注目された米連邦公開市場委員会(FOMC)では事前予測通りに金利は据え置かれる中、2012年米成長見通しの上方修正や米10年債利回りの上昇などもあり、ドル円は一時81.70前後1円まで上昇していたが、その後のバーナンキ米連邦準備理事会(FRB)議長の記者会見において、追加緩和策に含みを残したことから、再度、円買いの動きが強まり、結果的には上げ幅を解消して終えている。
FOMC声明では少なくとも2014年終盤まで異例に低い金利正当化、極めて緩和的な金融政策の運営姿勢維持する中、失業率は下がってはいるが高水準にとどまる旨が発表されている。その後のバーナンキ議長は現在の金利水準が適正であるが、同時に、追加策の用意は残している事を述べた上、今後の米経済動向は依然不透明であるが、いずれかの時点では利上げの可能性を示唆するなど、欧州財政危機を背景にして、玉虫色の見解にとどまっており、景気回復期待とは裏腹に金融政策の限界が垣間見られている。

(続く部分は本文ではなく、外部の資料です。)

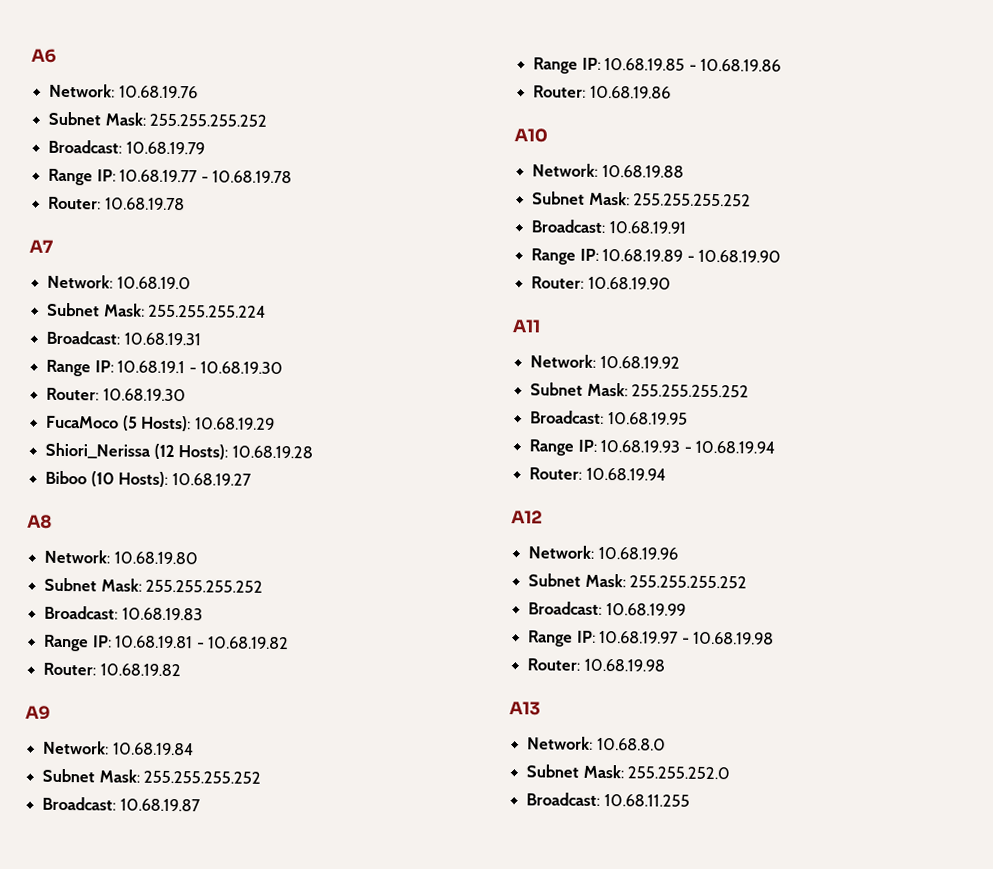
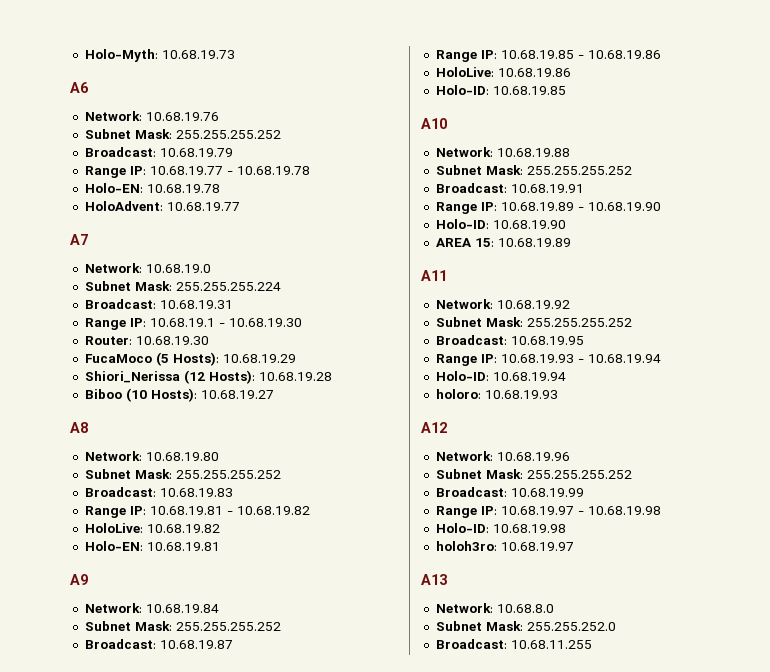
+ Holo-Myth: 10.68.19.73
- Router: 10.68.19.78
+ Holo-EN: 10.68.19.78
+ HoloAdvent: 10.68.19.77
- Router: 10.68.19.82
+ HoloLive: 10.68.19.82
+ Holo-EN: 10.68.19.81
- Router: 10.68.19.86
+ HoloLive: 10.68.19.86
+ Holo-ID: 10.68.19.85
- Router: 10.68.19.90
+ Holo-ID: 10.68.19.90
+ AREA 15: 10.68.19.89
- Router: 10.68.19.94
+ Holo-ID: 10.68.19.94
+ holoro: 10.68.19.93
- Router: 10.68.19.98
+ Holo-ID: 10.68.19.98
+ holoh3ro: 10.68.19.97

一方、米低金利長期化が再確認されたことを受けて、NYダウは13,000ドル台をキープ、株高・円安の構造には変わりがないが、明日に控える日銀政策会合において、更なる追加緩和策が加味されれば、円売りに弾みがつく可能性があり、当面、過度な円高志向は後退局面にあると言わざるを得ないだろう。いずれにして、大型連休を控えている関係上、実需売買の減少などを背景に、どちらにも積極的にポジションを傾けにくい相場環境にあるため、ここは相場の動意付けを待ってからの始動が得策であろう。